Search the listing below for the word "新增keyTonePkgSignatureInfo" and copy each line where it appears.

**Data extract**
-- -- --

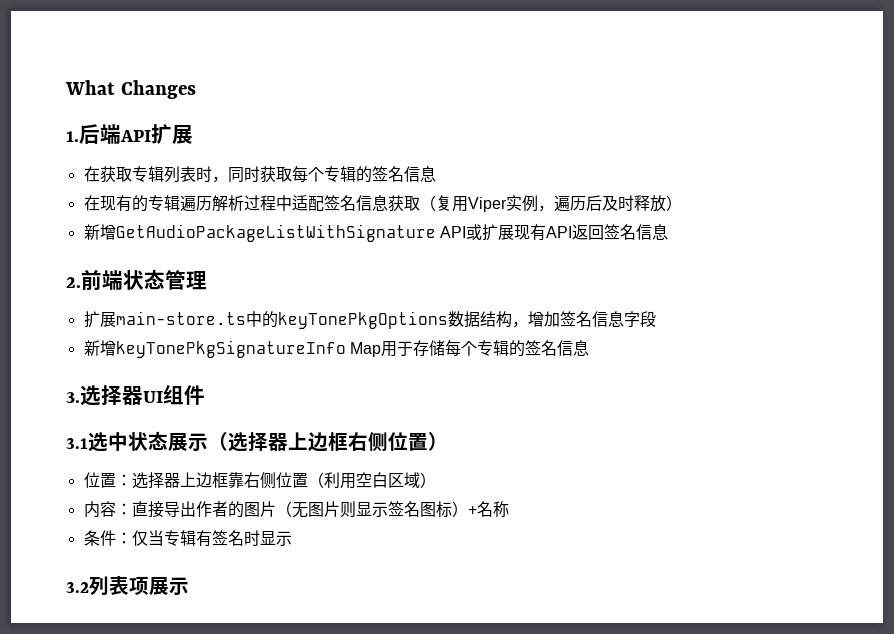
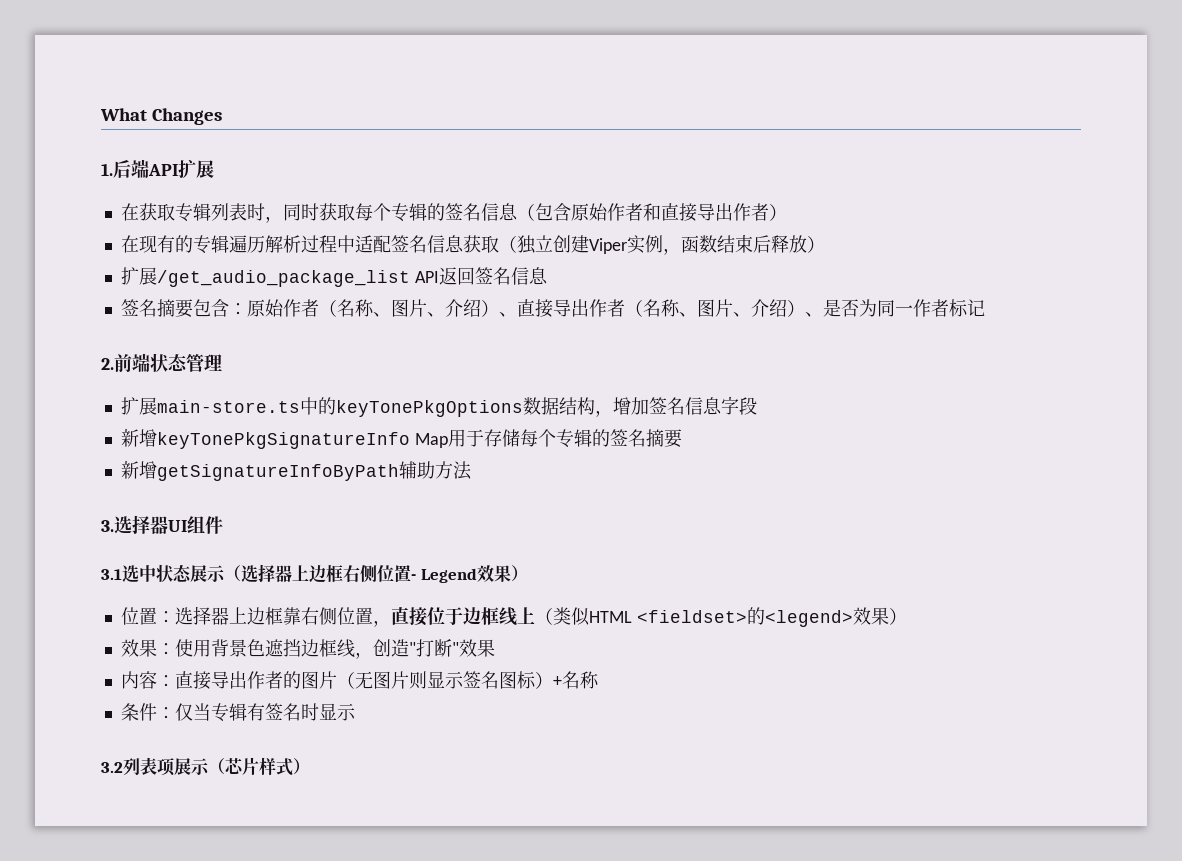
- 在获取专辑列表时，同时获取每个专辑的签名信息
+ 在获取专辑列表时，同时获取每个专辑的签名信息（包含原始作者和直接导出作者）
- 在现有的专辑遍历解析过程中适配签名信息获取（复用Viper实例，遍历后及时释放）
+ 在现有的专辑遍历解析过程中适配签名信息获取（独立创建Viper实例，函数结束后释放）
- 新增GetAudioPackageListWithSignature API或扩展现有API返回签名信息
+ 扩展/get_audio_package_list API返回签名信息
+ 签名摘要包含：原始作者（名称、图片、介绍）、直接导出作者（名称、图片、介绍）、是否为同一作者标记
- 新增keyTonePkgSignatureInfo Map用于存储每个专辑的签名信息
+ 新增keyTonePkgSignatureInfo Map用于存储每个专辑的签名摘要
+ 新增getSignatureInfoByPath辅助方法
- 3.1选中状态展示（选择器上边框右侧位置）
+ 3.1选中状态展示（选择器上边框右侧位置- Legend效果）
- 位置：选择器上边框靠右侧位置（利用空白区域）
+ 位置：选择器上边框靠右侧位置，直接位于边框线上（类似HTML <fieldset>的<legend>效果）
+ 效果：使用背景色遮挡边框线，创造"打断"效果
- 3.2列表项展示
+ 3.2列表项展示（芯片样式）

-- -- --

**Your response**
- 新增keyTonePkgSignatureInfo Map用于存储每个专辑的签名信息
+ 新增keyTonePkgSignatureInfo Map用于存储每个专辑的签名摘要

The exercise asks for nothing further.